I hope this helps you determine what could be causing your engine smoke
The issue is the engine is running rich (too much fuel or not enough air) So the things that you can check are the air filter, oil level, coolant. The rest is determined by diagnostics to see if the turbo is not producing enough compression or the injectors are worn
Not easy this one,when your turbo failed the oil feed to the turbo bearings continued to feed engine oil into the intake side(could not turn off),the engine is then Un-governed and free to rev way above maximum limit,it has then massively over heated, the oil treatments are unlikely to cause this problem ,usually down to not letting the Turbo "wind down " after driving,The best course of action is to replace the engine and turbo charger and have the induction pipes and intercooler properly cleaned ,there are no cheap fixes for this you were just unlucky.

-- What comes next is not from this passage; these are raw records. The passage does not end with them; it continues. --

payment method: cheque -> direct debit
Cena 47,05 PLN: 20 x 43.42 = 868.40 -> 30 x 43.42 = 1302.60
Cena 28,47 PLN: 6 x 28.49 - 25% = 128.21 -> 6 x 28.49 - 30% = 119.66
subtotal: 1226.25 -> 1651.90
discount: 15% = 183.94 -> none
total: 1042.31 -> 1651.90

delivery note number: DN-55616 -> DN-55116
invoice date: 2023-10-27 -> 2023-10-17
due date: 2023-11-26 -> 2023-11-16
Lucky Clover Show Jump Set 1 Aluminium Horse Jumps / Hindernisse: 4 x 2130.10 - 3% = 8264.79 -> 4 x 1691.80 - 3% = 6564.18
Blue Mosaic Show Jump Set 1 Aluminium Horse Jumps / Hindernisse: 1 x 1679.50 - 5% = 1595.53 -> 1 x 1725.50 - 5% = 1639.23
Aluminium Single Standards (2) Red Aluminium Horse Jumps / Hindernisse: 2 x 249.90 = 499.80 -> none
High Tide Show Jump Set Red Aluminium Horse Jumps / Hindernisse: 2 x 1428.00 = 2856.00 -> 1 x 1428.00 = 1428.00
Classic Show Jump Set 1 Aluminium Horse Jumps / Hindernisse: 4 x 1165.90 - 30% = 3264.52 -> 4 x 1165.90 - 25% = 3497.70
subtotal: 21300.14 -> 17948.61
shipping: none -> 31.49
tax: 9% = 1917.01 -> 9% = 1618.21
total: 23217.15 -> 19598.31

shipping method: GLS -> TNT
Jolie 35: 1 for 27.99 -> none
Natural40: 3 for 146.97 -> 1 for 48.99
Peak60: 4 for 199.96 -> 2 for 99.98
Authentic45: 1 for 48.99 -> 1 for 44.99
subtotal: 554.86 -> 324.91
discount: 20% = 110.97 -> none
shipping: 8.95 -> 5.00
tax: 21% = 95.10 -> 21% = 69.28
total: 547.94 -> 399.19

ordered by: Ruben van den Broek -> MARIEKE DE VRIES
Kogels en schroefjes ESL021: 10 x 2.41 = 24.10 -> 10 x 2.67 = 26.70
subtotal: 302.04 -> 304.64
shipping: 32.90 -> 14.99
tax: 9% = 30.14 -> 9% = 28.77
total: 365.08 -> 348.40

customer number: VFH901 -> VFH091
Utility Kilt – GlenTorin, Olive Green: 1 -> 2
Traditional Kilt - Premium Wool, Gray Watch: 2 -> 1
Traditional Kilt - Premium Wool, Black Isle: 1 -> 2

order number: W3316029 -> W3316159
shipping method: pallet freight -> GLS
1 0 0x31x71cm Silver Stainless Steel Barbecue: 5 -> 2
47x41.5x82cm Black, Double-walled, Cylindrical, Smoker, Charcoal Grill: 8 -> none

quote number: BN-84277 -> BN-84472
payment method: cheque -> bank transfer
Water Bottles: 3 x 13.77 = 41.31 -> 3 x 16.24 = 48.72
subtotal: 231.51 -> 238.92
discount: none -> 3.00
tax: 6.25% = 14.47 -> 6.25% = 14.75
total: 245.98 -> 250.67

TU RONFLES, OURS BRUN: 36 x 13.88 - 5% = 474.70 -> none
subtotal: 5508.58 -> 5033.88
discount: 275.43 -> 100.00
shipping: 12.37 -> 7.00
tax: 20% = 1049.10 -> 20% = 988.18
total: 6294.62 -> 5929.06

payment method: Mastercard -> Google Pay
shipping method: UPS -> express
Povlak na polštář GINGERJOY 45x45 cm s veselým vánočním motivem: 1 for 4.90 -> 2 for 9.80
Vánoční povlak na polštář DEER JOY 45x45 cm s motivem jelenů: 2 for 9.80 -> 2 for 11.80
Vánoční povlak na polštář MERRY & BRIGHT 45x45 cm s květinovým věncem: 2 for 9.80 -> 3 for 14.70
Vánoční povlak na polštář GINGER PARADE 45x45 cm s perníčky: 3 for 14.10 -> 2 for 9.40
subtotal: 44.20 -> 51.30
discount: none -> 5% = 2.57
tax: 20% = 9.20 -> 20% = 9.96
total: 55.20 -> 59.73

I don't wish to worry you but I think the turbo kicks in at around 2500rpm and it sounds like it isn't doing so, hence the management light coming on. It could be that failing. Be careful here, apparently the turbo uses the engine oil to maintain its operating temperature and if the turbo seals fail in anyway it eats the engine oil, with the resulting total failure of the power unit. So if you do nothing else, keep an eye on the engine oil level. (You may also notice oil smoke out the exhaust as well).
Unfortunately it looks like a trip to the dealer for them to check what the engine management is saying.